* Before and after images
◆ ◆ ◆ ◆ ◆ ◆ ◆
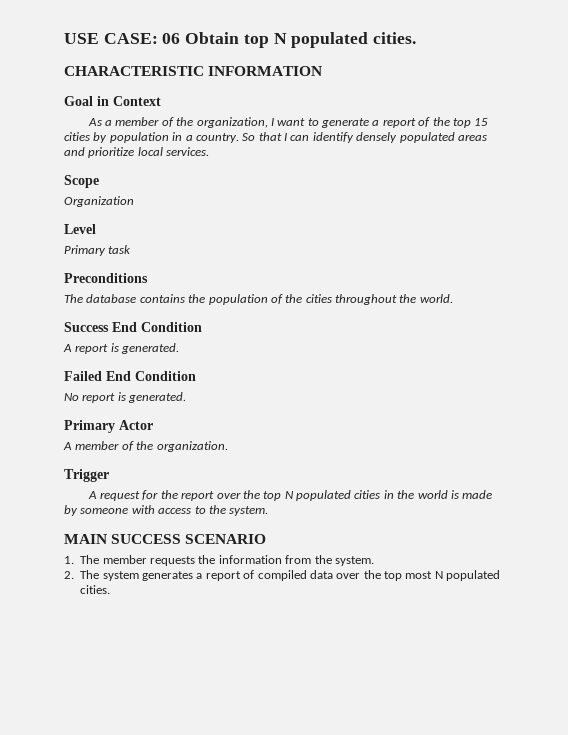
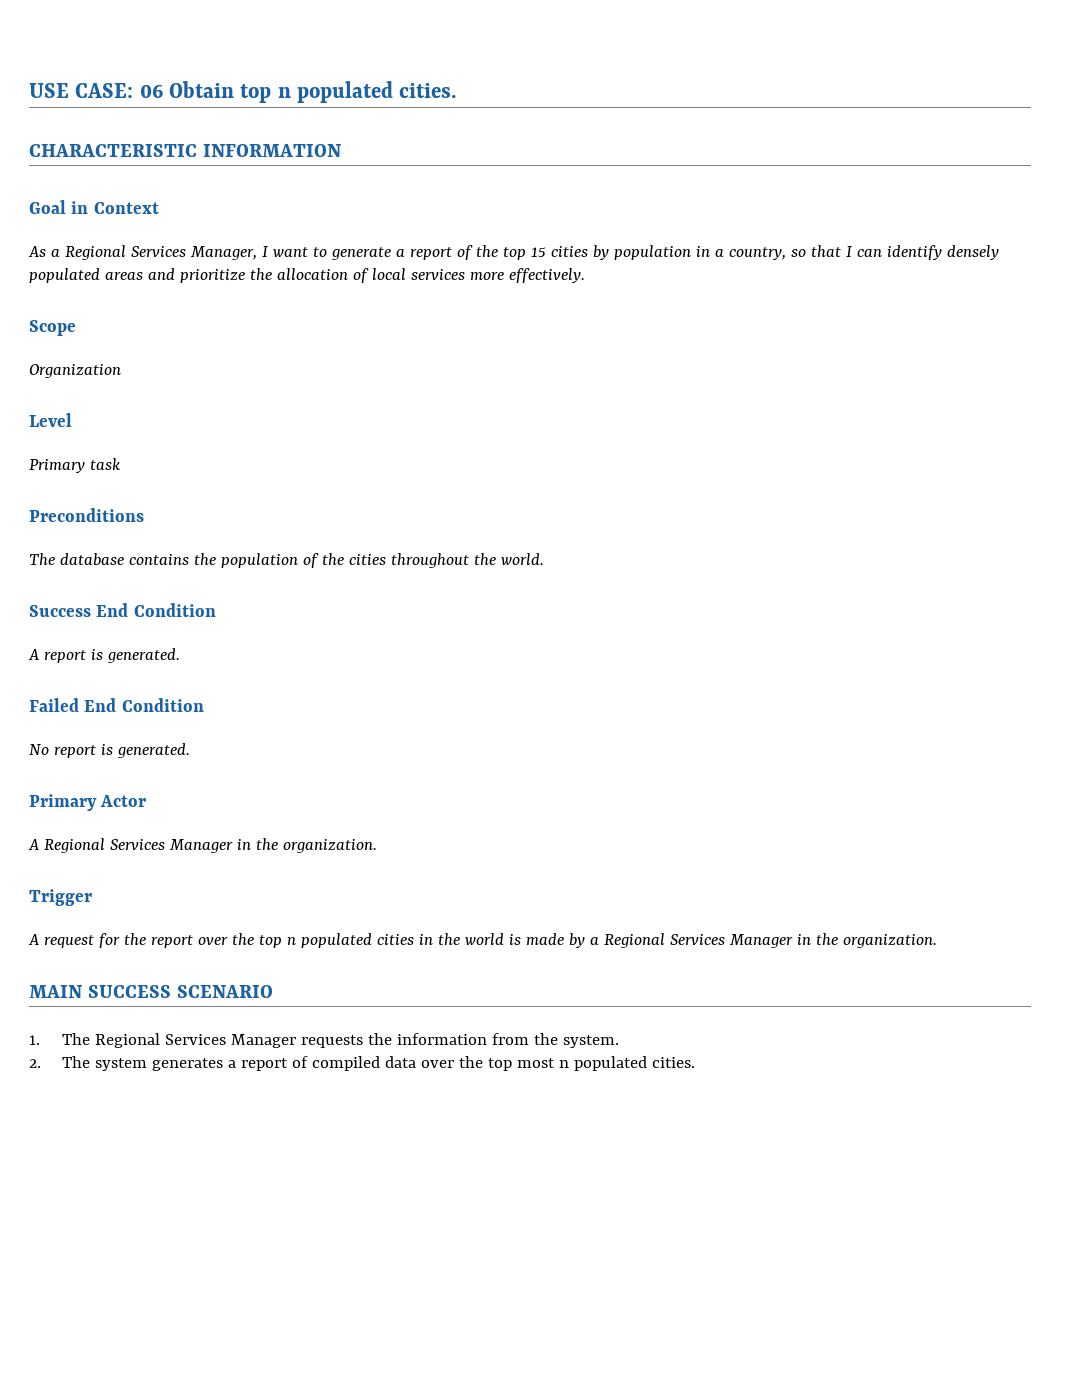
- USE CASE: 06 Obtain top N populated cities.
+ USE CASE: 06 Obtain top n populated cities.
- As a member of the organization, I want to generate a report of the top 15 cities by population in a country. So that I can identify densely populated areas and prioritize local services.
+ As a Regional Services Manager, I want to generate a report of the top 15 cities by population in a country, so that I can identify densely populated areas and prioritize the allocation of local services more effectively.
- A member of the organization.
+ A Regional Services Manager in the organization.
- A request for the report over the top N populated cities in the world is made by someone with access to the system.
+ A request for the report over the top n populated cities in the world is made by a Regional Services Manager in the organization.
- 1. The member requests the information from the system.
+ 1. The Regional Services Manager requests the information from the system.
- 2. The system generates a report of compiled data over the top most N populated cities.
+ 2. The system generates a report of compiled data over the top most n populated cities.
◆ ◆ ◆ ◆ ◆ ◆ ◆
* THE TASK
All of the entries must be reproduced exactly, with no pictures kept.

* COMPLETED TASK
- USE CASE: 06 Obtain top N populated cities.
+ USE CASE: 06 Obtain top n populated cities.
- As a member of the organization, I want to generate a report of the top 15 cities by population in a country. So that I can identify densely populated areas and prioritize local services.
+ As a Regional Services Manager, I want to generate a report of the top 15 cities by population in a country, so that I can identify densely populated areas and prioritize the allocation of local services more effectively.
- A member of the organization.
+ A Regional Services Manager in the organization.
- A request for the report over the top N populated cities in the world is made by someone with access to the system.
+ A request for the report over the top n populated cities in the world is made by a Regional Services Manager in the organization.
- 1. The member requests the information from the system.
+ 1. The Regional Services Manager requests the information from the system.
- 2. The system generates a report of compiled data over the top most N populated cities.
+ 2. The system generates a report of compiled data over the top most n populated cities.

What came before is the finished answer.